_What the task requires_
Of all the lines in these entries, count those that contain "Grade" and give only the total.

_Records for the exercise_
■ ■ ■ ■ ■

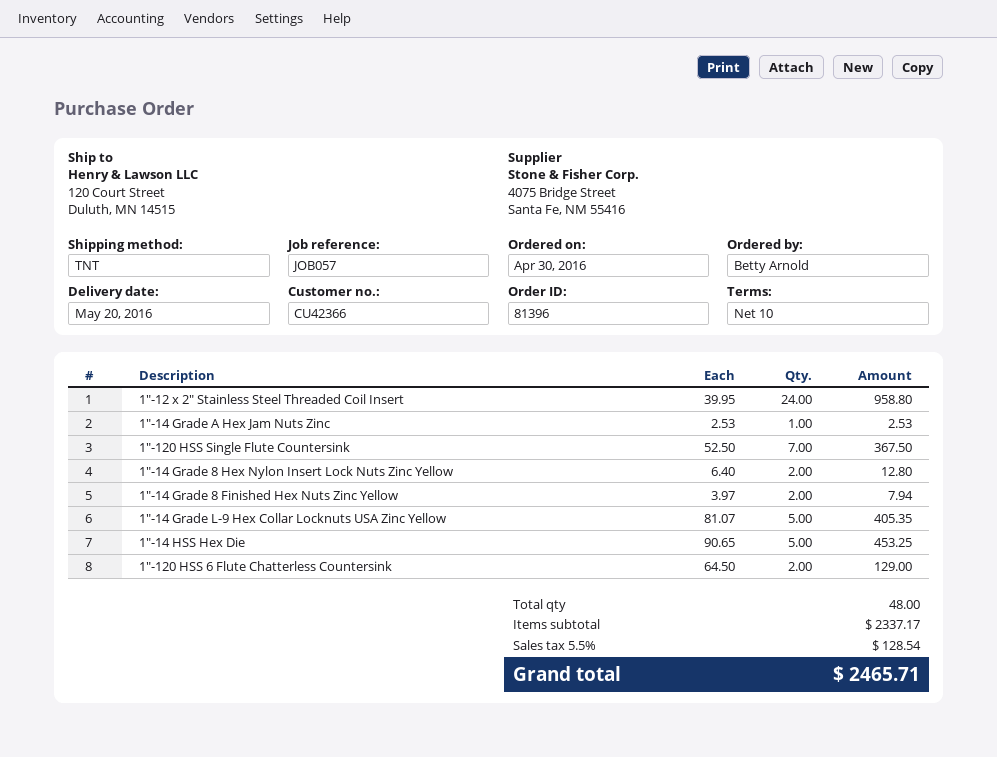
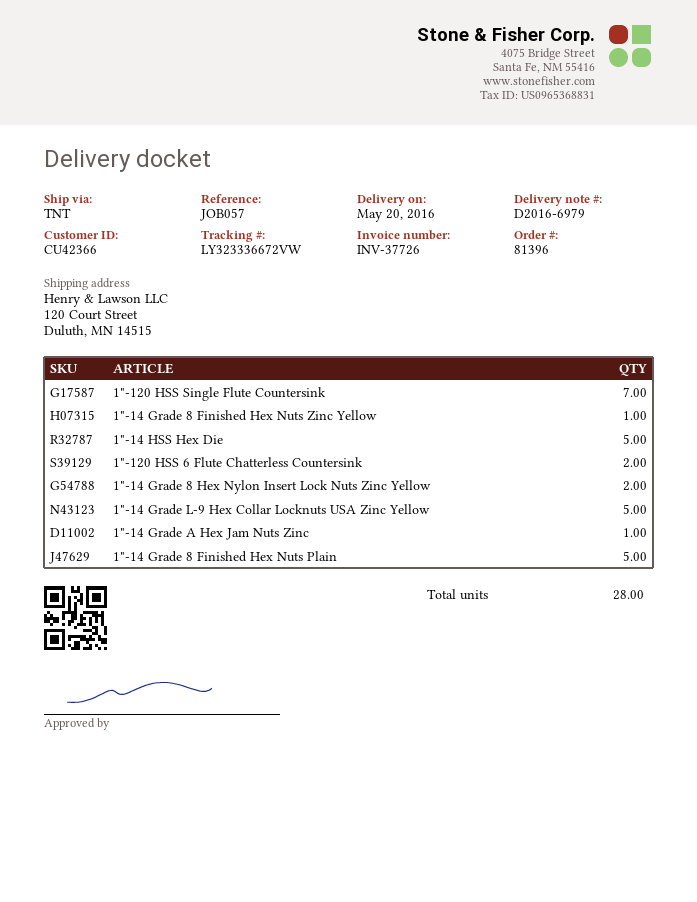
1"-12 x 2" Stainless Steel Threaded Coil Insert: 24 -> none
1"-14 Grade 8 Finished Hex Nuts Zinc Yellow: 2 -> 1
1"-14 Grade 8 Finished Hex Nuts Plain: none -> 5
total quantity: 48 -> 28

■ ■ ■ ■ ■

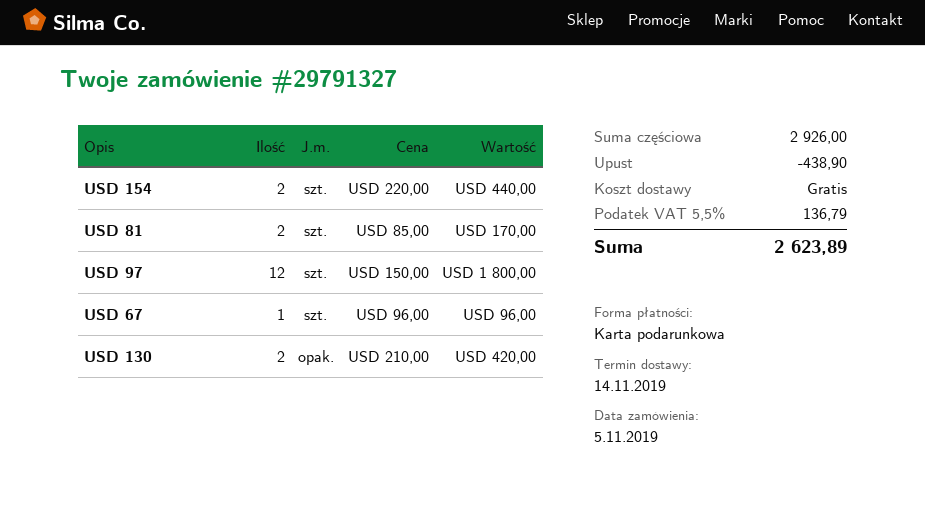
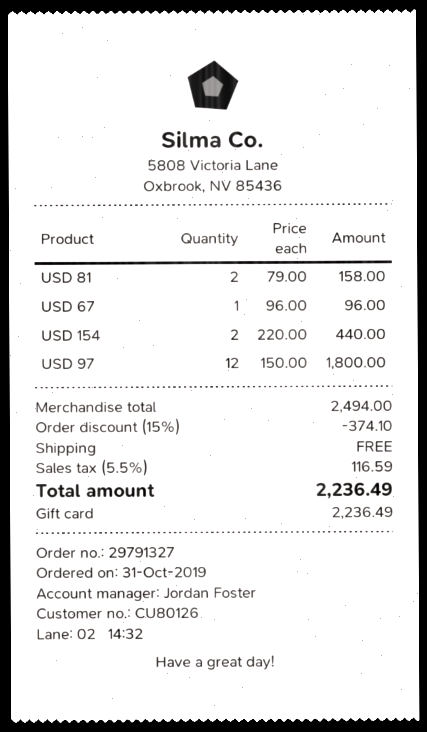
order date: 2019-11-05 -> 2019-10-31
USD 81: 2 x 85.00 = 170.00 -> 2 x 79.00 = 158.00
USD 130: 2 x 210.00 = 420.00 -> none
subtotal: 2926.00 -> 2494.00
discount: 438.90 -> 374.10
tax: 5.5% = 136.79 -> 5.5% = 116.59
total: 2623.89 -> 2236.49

■ ■ ■ ■ ■

_Completed task_
2